Entre o gesto, o corpo e a festa, o trabalho autoral de um artista visual que transforma acessórios em presença cênica e expressão identitária
Ao longo de todo o ano, o artista visual e artesão desenvolve uma produção contínua e autoral centrada na criação de leques personalizados, peças que ultrapassam a função estética e se afirmam como objetos performativos. Pensados como extensões do corpo e do gesto, esses leques ganham vida especialmente no Carnaval, mas também ocupam outros contextos festivos, artísticos e culturais.
Produzidas artesanalmente, as peças refletem um processo atento ao tempo do fazer manual, ao cuidado com os materiais e à relação direta com quem as utiliza. O trabalho se estrutura majoritariamente a partir de peças únicas ou pequenas séries, reforçando a singularidade de cada criação e a dimensão sensível do artesanato contemporâneo.
Artes visuais: corpo, cotidiano e resistência
Paralelamente ao trabalho artesanal, o artista atua como artista visual, produzindo quadros e outras obras que atravessam temas como corpo, experiência sensível, cotidiano e resistência. Essas diferentes linguagens, o objeto, o acessório e a obra visual, não se apresentam de forma isolada, mas se conectam e se retroalimentam dentro do processo criativo, ampliando as possibilidades de expressão e pesquisa estética.

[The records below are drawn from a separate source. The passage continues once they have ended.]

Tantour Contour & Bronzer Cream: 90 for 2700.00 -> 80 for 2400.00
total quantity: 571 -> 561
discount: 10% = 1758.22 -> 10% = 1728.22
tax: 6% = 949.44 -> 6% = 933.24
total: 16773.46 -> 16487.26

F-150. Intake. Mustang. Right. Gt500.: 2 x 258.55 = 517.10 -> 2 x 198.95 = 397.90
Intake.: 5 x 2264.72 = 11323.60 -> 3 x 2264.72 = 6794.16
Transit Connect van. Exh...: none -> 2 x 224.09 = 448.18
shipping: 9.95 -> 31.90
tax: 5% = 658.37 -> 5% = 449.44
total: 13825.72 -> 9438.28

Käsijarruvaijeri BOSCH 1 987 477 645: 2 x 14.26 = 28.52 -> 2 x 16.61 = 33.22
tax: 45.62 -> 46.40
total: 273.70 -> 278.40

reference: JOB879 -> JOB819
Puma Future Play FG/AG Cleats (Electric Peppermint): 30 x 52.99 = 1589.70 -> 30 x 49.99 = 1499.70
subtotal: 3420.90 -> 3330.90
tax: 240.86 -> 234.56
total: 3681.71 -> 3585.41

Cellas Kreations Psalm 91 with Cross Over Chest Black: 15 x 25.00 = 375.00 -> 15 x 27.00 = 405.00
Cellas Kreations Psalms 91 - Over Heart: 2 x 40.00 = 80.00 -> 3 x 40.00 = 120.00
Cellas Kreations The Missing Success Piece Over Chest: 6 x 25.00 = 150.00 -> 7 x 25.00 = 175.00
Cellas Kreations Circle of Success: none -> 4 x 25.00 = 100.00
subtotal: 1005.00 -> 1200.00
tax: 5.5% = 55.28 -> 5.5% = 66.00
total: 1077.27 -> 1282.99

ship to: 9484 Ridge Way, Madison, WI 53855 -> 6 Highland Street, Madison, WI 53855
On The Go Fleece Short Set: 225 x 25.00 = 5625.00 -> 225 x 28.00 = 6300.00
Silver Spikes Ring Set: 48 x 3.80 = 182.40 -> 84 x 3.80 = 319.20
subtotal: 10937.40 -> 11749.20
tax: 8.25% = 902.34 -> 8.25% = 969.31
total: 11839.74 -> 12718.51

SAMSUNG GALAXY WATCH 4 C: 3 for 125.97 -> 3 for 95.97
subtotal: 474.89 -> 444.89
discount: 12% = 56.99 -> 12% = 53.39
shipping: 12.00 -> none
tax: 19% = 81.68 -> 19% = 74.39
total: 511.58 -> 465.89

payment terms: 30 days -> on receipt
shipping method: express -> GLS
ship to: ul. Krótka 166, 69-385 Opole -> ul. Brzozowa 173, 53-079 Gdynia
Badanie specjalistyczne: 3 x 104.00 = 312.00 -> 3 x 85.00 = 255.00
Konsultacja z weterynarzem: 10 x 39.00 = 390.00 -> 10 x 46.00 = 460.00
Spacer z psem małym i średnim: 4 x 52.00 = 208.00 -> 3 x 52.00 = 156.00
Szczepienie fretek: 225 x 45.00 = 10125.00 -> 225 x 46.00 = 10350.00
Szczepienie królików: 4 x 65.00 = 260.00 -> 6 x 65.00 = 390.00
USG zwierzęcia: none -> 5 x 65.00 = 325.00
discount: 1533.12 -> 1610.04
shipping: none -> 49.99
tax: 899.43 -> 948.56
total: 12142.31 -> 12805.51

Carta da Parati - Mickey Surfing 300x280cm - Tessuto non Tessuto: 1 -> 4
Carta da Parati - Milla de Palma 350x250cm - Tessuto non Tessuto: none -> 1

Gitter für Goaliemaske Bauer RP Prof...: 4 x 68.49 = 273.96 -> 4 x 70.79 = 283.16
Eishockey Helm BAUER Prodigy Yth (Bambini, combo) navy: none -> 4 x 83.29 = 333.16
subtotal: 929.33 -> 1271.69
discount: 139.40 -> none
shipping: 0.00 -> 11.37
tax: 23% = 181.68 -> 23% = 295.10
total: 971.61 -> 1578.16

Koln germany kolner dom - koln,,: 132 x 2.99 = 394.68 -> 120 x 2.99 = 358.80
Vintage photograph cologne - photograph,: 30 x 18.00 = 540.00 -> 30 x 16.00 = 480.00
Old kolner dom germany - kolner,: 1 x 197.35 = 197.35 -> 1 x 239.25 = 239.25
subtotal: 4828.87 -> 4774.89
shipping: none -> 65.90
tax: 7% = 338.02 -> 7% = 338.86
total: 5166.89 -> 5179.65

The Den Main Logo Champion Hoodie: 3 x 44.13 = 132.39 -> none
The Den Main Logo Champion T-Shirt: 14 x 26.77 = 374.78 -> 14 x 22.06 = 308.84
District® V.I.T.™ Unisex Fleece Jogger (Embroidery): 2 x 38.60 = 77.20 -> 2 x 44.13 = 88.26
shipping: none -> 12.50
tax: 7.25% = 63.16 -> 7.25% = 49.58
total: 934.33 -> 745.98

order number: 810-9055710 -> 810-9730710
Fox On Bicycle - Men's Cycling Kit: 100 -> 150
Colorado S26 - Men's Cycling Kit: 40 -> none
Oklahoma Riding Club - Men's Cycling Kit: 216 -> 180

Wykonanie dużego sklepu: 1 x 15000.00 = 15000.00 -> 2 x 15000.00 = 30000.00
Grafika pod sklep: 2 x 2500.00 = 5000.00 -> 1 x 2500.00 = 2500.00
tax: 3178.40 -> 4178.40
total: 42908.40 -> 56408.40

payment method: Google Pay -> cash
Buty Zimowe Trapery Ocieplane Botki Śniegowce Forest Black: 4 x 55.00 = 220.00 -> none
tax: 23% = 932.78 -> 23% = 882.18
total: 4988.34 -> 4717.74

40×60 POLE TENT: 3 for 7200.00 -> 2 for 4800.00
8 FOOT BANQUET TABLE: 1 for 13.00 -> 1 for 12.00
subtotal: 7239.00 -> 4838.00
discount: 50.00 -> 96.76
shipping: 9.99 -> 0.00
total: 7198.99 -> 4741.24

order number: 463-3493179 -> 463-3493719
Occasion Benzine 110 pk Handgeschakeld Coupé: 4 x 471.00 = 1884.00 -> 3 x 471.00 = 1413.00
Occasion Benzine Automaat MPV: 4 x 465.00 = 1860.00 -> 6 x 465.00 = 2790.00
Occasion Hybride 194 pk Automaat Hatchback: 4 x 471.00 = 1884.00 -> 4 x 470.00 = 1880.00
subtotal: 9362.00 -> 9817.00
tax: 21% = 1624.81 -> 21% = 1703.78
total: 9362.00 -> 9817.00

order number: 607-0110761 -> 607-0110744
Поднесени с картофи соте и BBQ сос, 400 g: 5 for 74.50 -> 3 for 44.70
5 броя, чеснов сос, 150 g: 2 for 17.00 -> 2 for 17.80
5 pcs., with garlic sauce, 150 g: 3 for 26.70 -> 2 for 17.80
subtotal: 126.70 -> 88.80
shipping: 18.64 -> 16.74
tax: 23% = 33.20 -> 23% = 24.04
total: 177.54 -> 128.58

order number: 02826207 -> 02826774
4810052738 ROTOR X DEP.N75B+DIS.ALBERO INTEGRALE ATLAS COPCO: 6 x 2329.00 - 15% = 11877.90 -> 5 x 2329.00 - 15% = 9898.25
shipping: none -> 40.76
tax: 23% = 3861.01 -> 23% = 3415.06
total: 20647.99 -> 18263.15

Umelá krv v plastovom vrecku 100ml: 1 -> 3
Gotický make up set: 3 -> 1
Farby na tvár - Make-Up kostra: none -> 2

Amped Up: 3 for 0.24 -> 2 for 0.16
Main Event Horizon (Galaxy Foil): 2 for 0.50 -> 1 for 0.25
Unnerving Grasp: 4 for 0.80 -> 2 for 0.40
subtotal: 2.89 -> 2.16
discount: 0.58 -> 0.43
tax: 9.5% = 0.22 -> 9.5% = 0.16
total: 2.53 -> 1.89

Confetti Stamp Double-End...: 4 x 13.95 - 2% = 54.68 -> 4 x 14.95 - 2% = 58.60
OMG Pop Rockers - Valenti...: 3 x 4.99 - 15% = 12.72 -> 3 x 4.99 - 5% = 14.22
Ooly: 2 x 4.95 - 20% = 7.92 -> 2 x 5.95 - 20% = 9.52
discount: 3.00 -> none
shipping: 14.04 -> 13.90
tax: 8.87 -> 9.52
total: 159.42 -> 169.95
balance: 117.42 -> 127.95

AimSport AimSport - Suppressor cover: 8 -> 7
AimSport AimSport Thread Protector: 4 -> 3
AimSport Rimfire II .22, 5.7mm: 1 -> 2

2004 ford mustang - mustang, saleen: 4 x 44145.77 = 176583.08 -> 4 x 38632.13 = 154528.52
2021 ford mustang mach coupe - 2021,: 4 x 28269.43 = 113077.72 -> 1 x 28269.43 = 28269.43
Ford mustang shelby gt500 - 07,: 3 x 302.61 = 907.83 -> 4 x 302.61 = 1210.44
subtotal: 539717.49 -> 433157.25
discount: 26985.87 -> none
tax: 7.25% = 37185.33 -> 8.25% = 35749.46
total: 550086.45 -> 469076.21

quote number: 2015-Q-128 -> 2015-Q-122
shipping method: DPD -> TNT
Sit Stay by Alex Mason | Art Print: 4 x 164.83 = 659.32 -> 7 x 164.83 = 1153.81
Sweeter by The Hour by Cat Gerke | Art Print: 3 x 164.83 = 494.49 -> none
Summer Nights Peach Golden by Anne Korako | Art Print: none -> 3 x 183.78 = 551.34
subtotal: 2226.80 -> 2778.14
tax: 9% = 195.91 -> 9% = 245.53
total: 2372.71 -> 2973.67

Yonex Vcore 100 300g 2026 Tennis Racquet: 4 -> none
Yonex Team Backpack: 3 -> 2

Criar também é escutar o corpo
A trajetória artística é atravessada por desafios pessoais de saúde, como a fibromialgia, que influenciam a organização do trabalho e os ritmos de produção. Longe de definir ou limitar sua atuação, essa experiência transforma a criação em um espaço de escuta do corpo, adaptação e permanência, onde o fazer artístico se mantém como prática possível, viva e necessária.
Arte independente e relação direta com o público
Atuando de forma independente, o artista mantém uma relação próxima com clientes e público, apostando em processos personalizados e na valorização do artesanato e da arte manual como práticas contemporâneas e fundamentais para o Carnaval e para a cultura popular urbana.
Em um cenário marcado pela padronização e pela produção em massa, seu trabalho reafirma o valor do feito à mão, da presença e da criação como experiência compartilhada, onde cada peça carrega gesto, história e identidade.